There doesn’t seem to be a similar fact of the matter about “whether Fermat’s Last Theorem would be true, were the second digit of a 9”. The digit is not a 9! What am I supposed to do to compute the likely truths of that other world, which I know leads to contradiction and logical explosion?
You can’t run any calculation: the maths themselves you would use for that is exactly what is being put into question, what we are being uncertain about. Put another way, now we cannot assume mathematical omniscience.
If you are uncertain about the digit, but have seen a proof in the past that the digit being 9 implies Fermat’s Last Theorem is false, then you will say false. If you haven’t seen such a proof, you might fall back on 50% for its truth.

There have been some attempts at obtaining a static, realist picture of logical counterfactuals, which tells you “the real, undisputable probability you should put on that statement for decision-making purposes, always valid, bestowed upon us by God”. Unfortunately, depending on how much mathematical structure you fix (that is, which are your current mathematical beliefs) you will see the landscape of possible mathematical worlds differently. And nothing is pointing in the direction of there existing a privileged notion of “exactly how much structure to fix”.

It seems like the best thing we can hope for is a dynamic picture of logical learning, like logical induction. That is, a bunch of half-guessing heuristics getting selected for on the basis of how well they perform at predicting real mathematics (whether Fermat’s Last Theorem is true), which does have a ground truth to check against, unlike mathematical counterfactuals.
Indeed, it should not be surprising that this is the best we can do, since it’s what real agents (like mathematicians) do: they don’t have a universal procedure to easily check whether a counterfactual dependency might hold, or whether a research direction is promising, etc. Instead, they have a bag of mostly illegible pattern-finding heuristics that they’ve learned over the years, due to training them against how real theorems are proved.[5]
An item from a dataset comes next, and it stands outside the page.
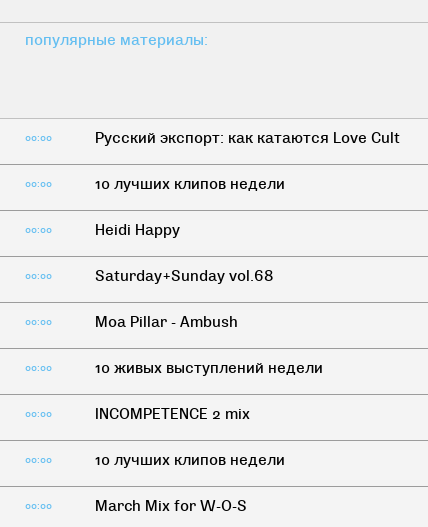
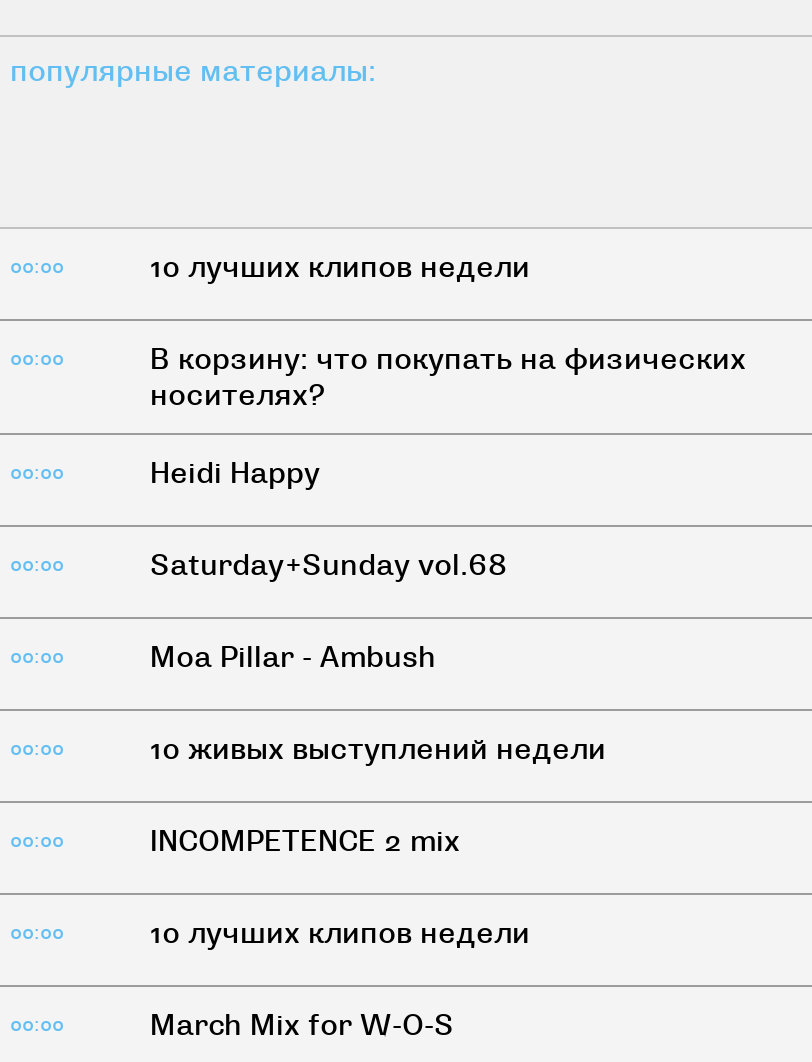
- Русский экспорт: как катаются Love Cult
+ 10 лучших клипов недели

- 10 лучших клипов недели
+ В корзину: что покупать на физических
+ носителях?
Non-counterfactual mathematical statements are the ground truth we’re trying to approximate. On the contrary, counterfactual statements are nothing but a temporary byproduct of your heuristics churning away at that approximation problem. The fumes coming out of the machine.

The important difference is the following:
For any prediction/​disagreement about mathematical statements, you can just check it. But for any prediction/​disagreement about counterfactuals, if you look at it close enough (try to check it), either

  • it dissolves (the counterfactual wasn’t true, so your prediction was meaningless), or

  • it becomes a question about mathematical statements (the counterfactual was true, so now let’s check how accurate you were at predicting mathematical statements in this world)

The problem can also be phrased in terms of conditional bets:
At some point, you are considering several counterfactuals, and making various guesses about what might happen if each of them turns out true. But you know that, eventually, only one of them will be true (even if you don’t yet know which). For that one, you’ll actually get feedback from reality, and be able to assess your calibration. But for all the others, there is no ground truth to check, and your predictions go forever un-assessed.

If there is a kind of counterfactual that almost never gets realized, one might worry we’ll have poor calibration on them, since reality hasn’t given us many data points to learn from (indeed, this happens in logical inductors). And even more: what would it even mean to be well-calibrated on counterfactuals that don’t happen? It seems like the bettor has here a degree of freedom, that won’t affect its performance. And the problem will come up when these degrees of freedom are made decision-relevant.

What do I mean by Subjective?

Here’s a more formal argument, framed in terms of latent variables:

Say there are some facts about the real world, X, which talk about real logic and math. Stuff like whether Fermat’s Last Theorem is true.

Two agents A and A’ want to predict them efficiently.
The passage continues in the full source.